== Exercise brief ==
Transcribe all the records exactly and omit any images they hold.

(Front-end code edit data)
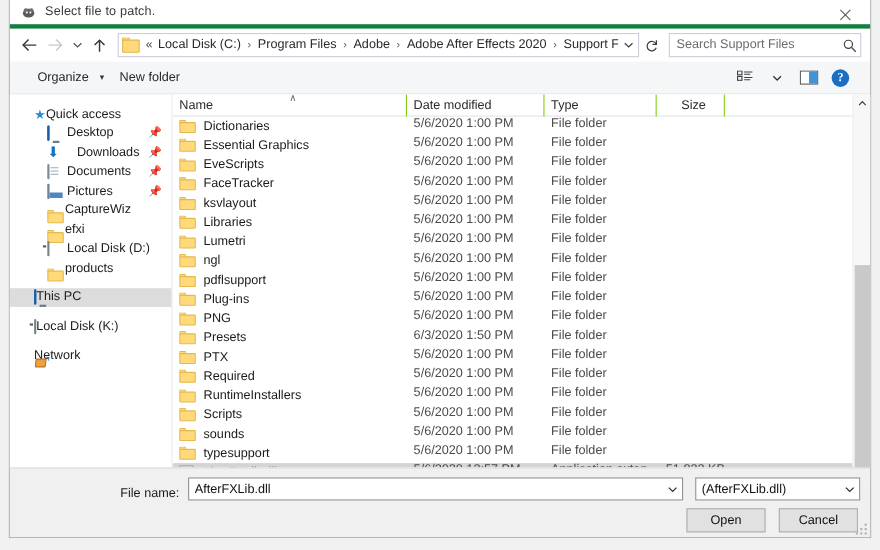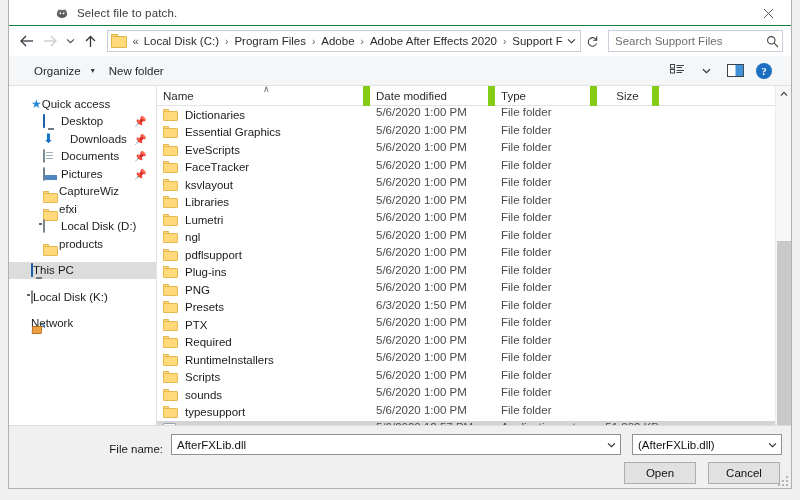--- a/index.html
+++ b/index.html
@@ -28,23 +28,22 @@
     flex-direction: column;
   }
 
   
   .titlebar {
     height: 26px;
     background: #ffffff;
     display: flex;
     align-items: center;
     flex: 0 0 auto;
-    border-bottom: 1px solid #15803d;
+    border-bottom: 4px solid #15803d;
     position: relative;
-    padding-left: 36px;
   }
   .title-icon {
     width: 16px; height: 16px;
     margin-left: 9px; margin-right: 7px;
     display: flex; align-items: center; justify-content: center;
   }
   .title-text {
     font-size: 11.5px;
     color: #3a3a3a;
     letter-spacing: .15px;
@@ -268,21 +267,21 @@
     font-size: 11.5px;
     color: #2b2b2b;
     flex: 0 0 auto;
     position: relative;
     background: #fff;
   }
   .col-head .col {
     height: 20px;
     display: flex; align-items: center;
     padding-left: 6px;
-    border-right: 7px solid #84cc16;
+    border-right: 1px solid #84cc16;
     position: relative;
     white-space: nowrap;
     overflow: hidden;
   }
   .sort-caret {
     position: absolute;
     left: 106px; top: -2px;
     font-size: 9px; color: #6a6a6a;
   }
   .col-name { width: 213px; flex: 0 0 213px; }

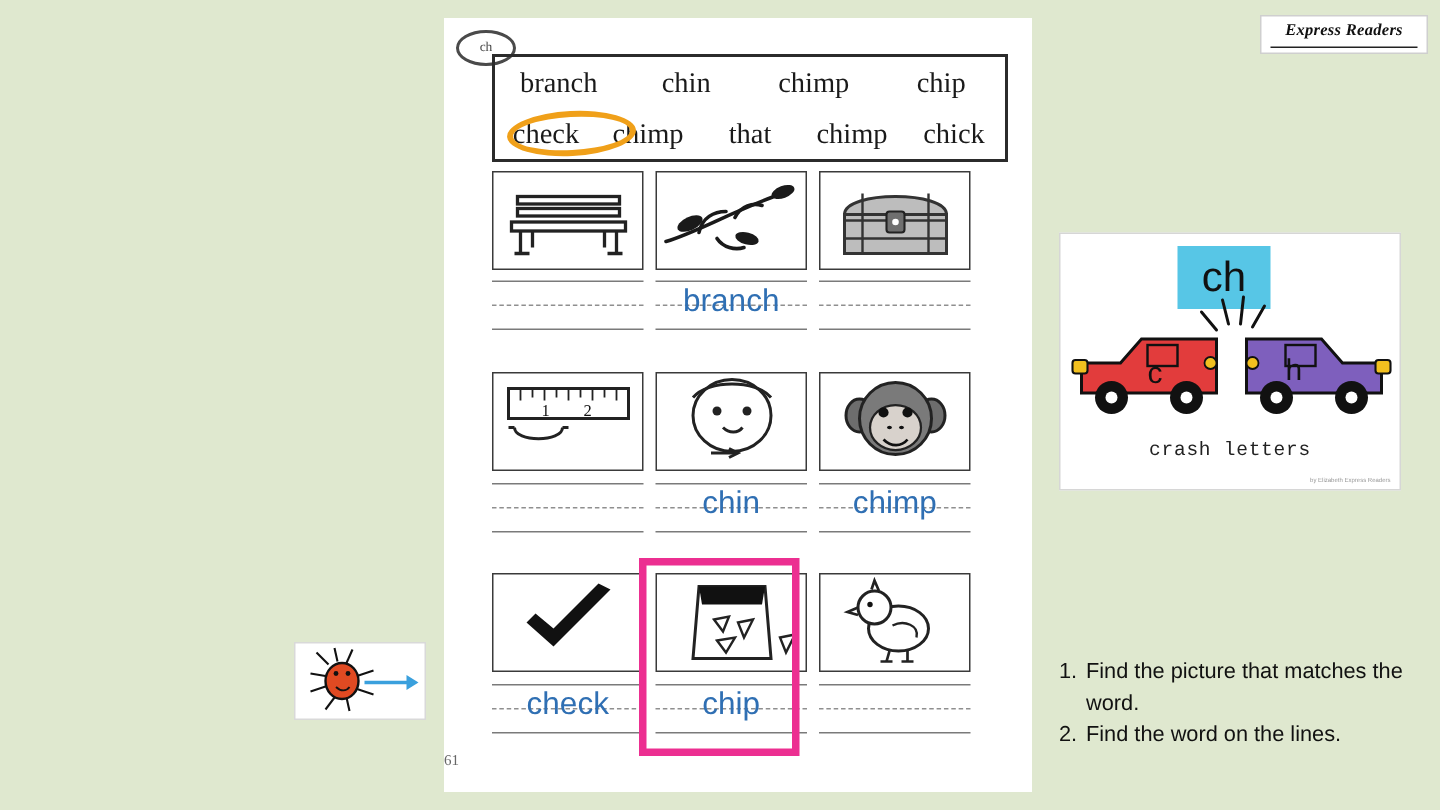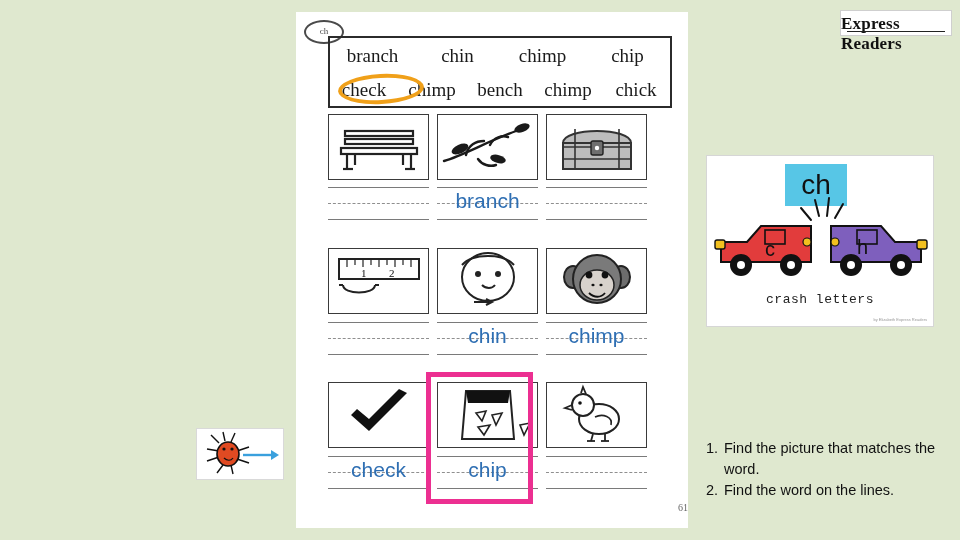--- a/index.html
+++ b/index.html
@@ -146,21 +146,21 @@
     height: 132px;
     border: 5px solid #ec2f91;
     box-sizing: border-box;
   }
 
   .page-num {
     position: absolute;
     left: 0;
     width: 100%;
     top: 490px;
-    text-align: right;
+    text-align: left;
     font-size: 10px;
     color: #666;
     font-family: "Liberation Serif", serif;
   }
 
   
   #logo {
     position: absolute;
     left: 840px;
     top: 10px;
@@ -168,23 +168,25 @@
     height: 26px;
     background: #ffffff;
     border: 1px solid #cfcfcf;
     box-sizing: border-box;
   }
   #logo .logo-text {
     position: absolute;
     left: 0;
     top: 3px;
     width: 100%;
+    text-align: center;
     font-family: "Liberation Serif", serif;
+    font-style: italic;
     font-weight: bold;
-    font-size: 17px;
+    font-size: 11px;
     color: #111;
     letter-spacing: .2px;
   }
   #logo .logo-rule {
     position: absolute;
     left: 6px;
     right: 6px;
     top: 20px;
     border-top: 1px solid #222;
   }
@@ -300,21 +302,21 @@
   <div class="wordbank">
     <div class="wordbank-row r1">
       <div class="wb-word">branch</div>
       <div class="wb-word">chin</div>
       <div class="wb-word">chimp</div>
       <div class="wb-word">chip</div>
     </div>
     <div class="wordbank-row r2">
       <div class="wb-word">check</div>
       <div class="wb-word">chimp</div>
-      <div class="wb-word">bench</div>
+      <div class="wb-word">that</div>
       <div class="wb-word">chimp</div>
       <div class="wb-word">chick</div>
     </div>
     <div class="circle-check"></div>
   </div>
 
   <div class="cell row1 colA">
     <svg width="100" height="65" viewBox="0 0 100 65">
       <g fill="none" stroke="#222" stroke-width="2.2">
         <rect x="16" y="16" width="68" height="5"></rect>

== Exercise result ==
--- a/index.html
+++ b/index.html
@@ -28,23 +28,22 @@
     flex-direction: column;
   }
 
   
   .titlebar {
     height: 26px;
     background: #ffffff;
     display: flex;
     align-items: center;
     flex: 0 0 auto;
-    border-bottom: 1px solid #15803d;
+    border-bottom: 4px solid #15803d;
     position: relative;
-    padding-left: 36px;
   }
   .title-icon {
     width: 16px; height: 16px;
     margin-left: 9px; margin-right: 7px;
     display: flex; align-items: center; justify-content: center;
   }
   .title-text {
     font-size: 11.5px;
     color: #3a3a3a;
     letter-spacing: .15px;
@@ -268,21 +267,21 @@
     font-size: 11.5px;
     color: #2b2b2b;
     flex: 0 0 auto;
     position: relative;
     background: #fff;
   }
   .col-head .col {
     height: 20px;
     display: flex; align-items: center;
     padding-left: 6px;
-    border-right: 7px solid #84cc16;
+    border-right: 1px solid #84cc16;
     position: relative;
     white-space: nowrap;
     overflow: hidden;
   }
   .sort-caret {
     position: absolute;
     left: 106px; top: -2px;
     font-size: 9px; color: #6a6a6a;
   }
   .col-name { width: 213px; flex: 0 0 213px; }

--- a/index.html
+++ b/index.html
@@ -146,21 +146,21 @@
     height: 132px;
     border: 5px solid #ec2f91;
     box-sizing: border-box;
   }
 
   .page-num {
     position: absolute;
     left: 0;
     width: 100%;
     top: 490px;
-    text-align: right;
+    text-align: left;
     font-size: 10px;
     color: #666;
     font-family: "Liberation Serif", serif;
   }
 
   
   #logo {
     position: absolute;
     left: 840px;
     top: 10px;
@@ -168,23 +168,25 @@
     height: 26px;
     background: #ffffff;
     border: 1px solid #cfcfcf;
     box-sizing: border-box;
   }
   #logo .logo-text {
     position: absolute;
     left: 0;
     top: 3px;
     width: 100%;
+    text-align: center;
     font-family: "Liberation Serif", serif;
+    font-style: italic;
     font-weight: bold;
-    font-size: 17px;
+    font-size: 11px;
     color: #111;
     letter-spacing: .2px;
   }
   #logo .logo-rule {
     position: absolute;
     left: 6px;
     right: 6px;
     top: 20px;
     border-top: 1px solid #222;
   }
@@ -300,21 +302,21 @@
   <div class="wordbank">
     <div class="wordbank-row r1">
       <div class="wb-word">branch</div>
       <div class="wb-word">chin</div>
       <div class="wb-word">chimp</div>
       <div class="wb-word">chip</div>
     </div>
     <div class="wordbank-row r2">
       <div class="wb-word">check</div>
       <div class="wb-word">chimp</div>
-      <div class="wb-word">bench</div>
+      <div class="wb-word">that</div>
       <div class="wb-word">chimp</div>
       <div class="wb-word">chick</div>
     </div>
     <div class="circle-check"></div>
   </div>
 
   <div class="cell row1 colA">
     <svg width="100" height="65" viewBox="0 0 100 65">
       <g fill="none" stroke="#222" stroke-width="2.2">
         <rect x="16" y="16" width="68" height="5"></rect>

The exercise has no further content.